Bryan Schott's Political BS: Some Hurts Linger

Written by Bryan Schott on . Posted in Today At Utah Policy

Same sex-marriage proponents aren’t doing a very good job of changing the hearts and minds of Utahns.

This week our Zions Bank/UtahPolicy.com poll conducted by Dan Jones and Associates found that not only do Utahns overwhelmingly oppose same-sex marriage, but an even bigger number say their attitudes about the issue have not changed over the last 5 years.

 

 

69% of Utahns told us that they feel exactly the same way about same-sex marriage as they did in 2009. Nearly 7 out of every 10 Utahns have not changed their minds at all. Sure, some of those are supporters, but most of them have to be those who oppose gay and lesbian unions - especially given the nearly 60% of Utahns who told us they are against same-sex marriage.

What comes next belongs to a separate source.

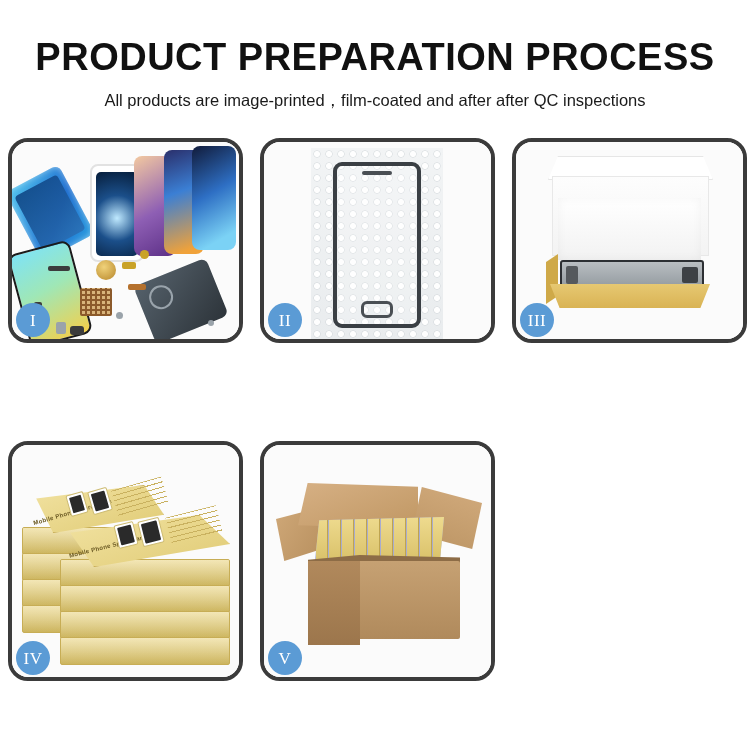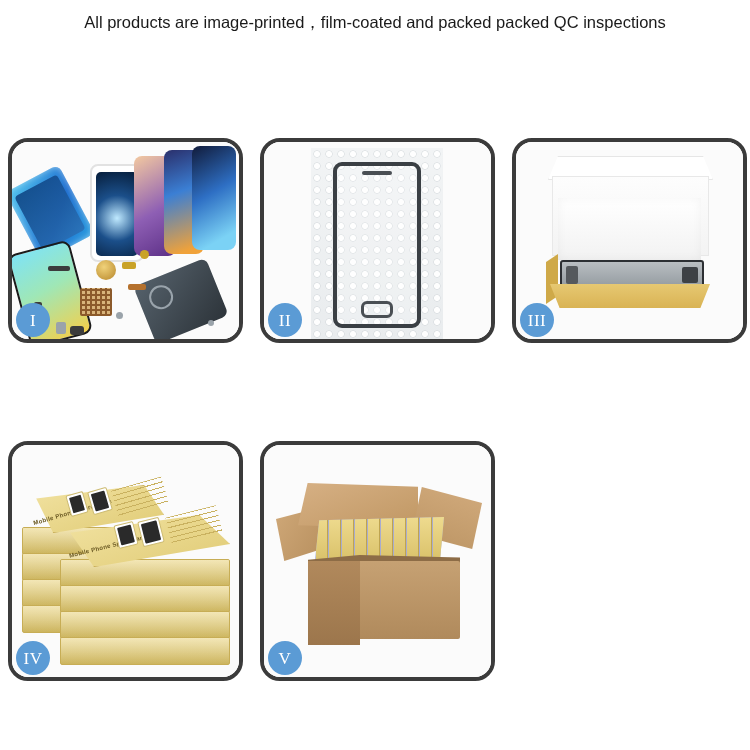"PRODUCT PREPARATION PROCESS" h1.title { html: none -> <h1>PRODUCT PREPARATION PROCESS</h1> }
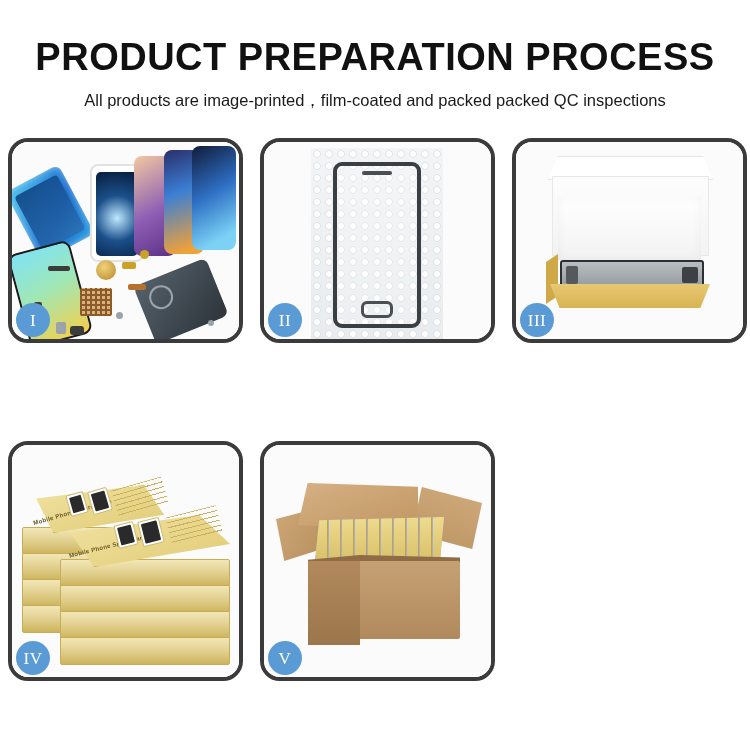"All products are" p.subtitle { text: packed packed -> after after }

That suggests attitudes about same-sex marriage have ossified - nobody is moving in either direction. It’s close to a zero-sum game.

This means a few things for Utah going forward.

First of all, it’s very bad news for Utah’s Democrats. This same poll found that both Republicans and political independents oppose same-sex marriage. That Republicans are against it is not news. That second group, the independents, is the most important one here. As my colleague Bob Bernick pointed out, Utah Democrats can’t win big elections simply by appealing to members of their own party. They need political independents to win.

Right now, when you think of the Democratic Party in Utah, the #1 issue that comes to mind is gay rights. Not education. Not advocating for the middle class. None of the things the party has been traditionally tied to. It’s gay rights and same-sex marriage.

That’s not surprising given that the loudest voice in the party, Sen. Jim Dabakis, has been out front and center on these issues over the past few months. For better or worse, Dabakis is the face of Utah’s Democrats and he solidly anchors the party to this topic.

Simply put, same-sex marriage is not an issue that will win any elections in Utah, but it could lose a heck of a lot of them.

Secondly, there was a lot of media attention given to two seemingly incongruous results from the survey. Utahns say they support the state’s effort to defend Amendment 3, appealing it all the way to the Supreme Court, yet they ultimately think that effort will fail.

What does that mean?

If, as expected, the Supreme Court rules Amendment 3 unconstitutional - there are going to be a whole heckuva lot of angry voters in Utah. Angry that an issue they feel strongly about and oppose has been struck down by the high court.

Those hurts aren’t going to disappear overnight. Same-sex marriage will be legal in Utah, but any thought that the state will come together, hold hands and sing kumbaya is pure folly. There are still parts in the south angry that they lost the civil war. I’m not trying to make an apples-to-apples comparison between the fight over same-sex marriage and an actual war, but Utahns aren’t going to get over this loss in a day or even a year. Given the fact that no age group yet shows majority of support for same-sex marriage (voters 18-24 are just at 50% according to our poll), this is the kind of thing that is going to take a generational shift to change.

Advocates of same-sex marriage in Utah like to say if Amendment 3 were on the ballot today, it would not pass.

They couldn’t be more wrong.

In 2004, Amendment 3 passed with 66% of the vote. If it were on the ballot today, our poll suggests it would pass with 61%.

So the needle has moved, but just 5% in a decade.

That slow march is frustrating for people who want change now, and are going probably going to get it through the courts.

But the wounds from the loss are going to take a long time to heal for most Utahns.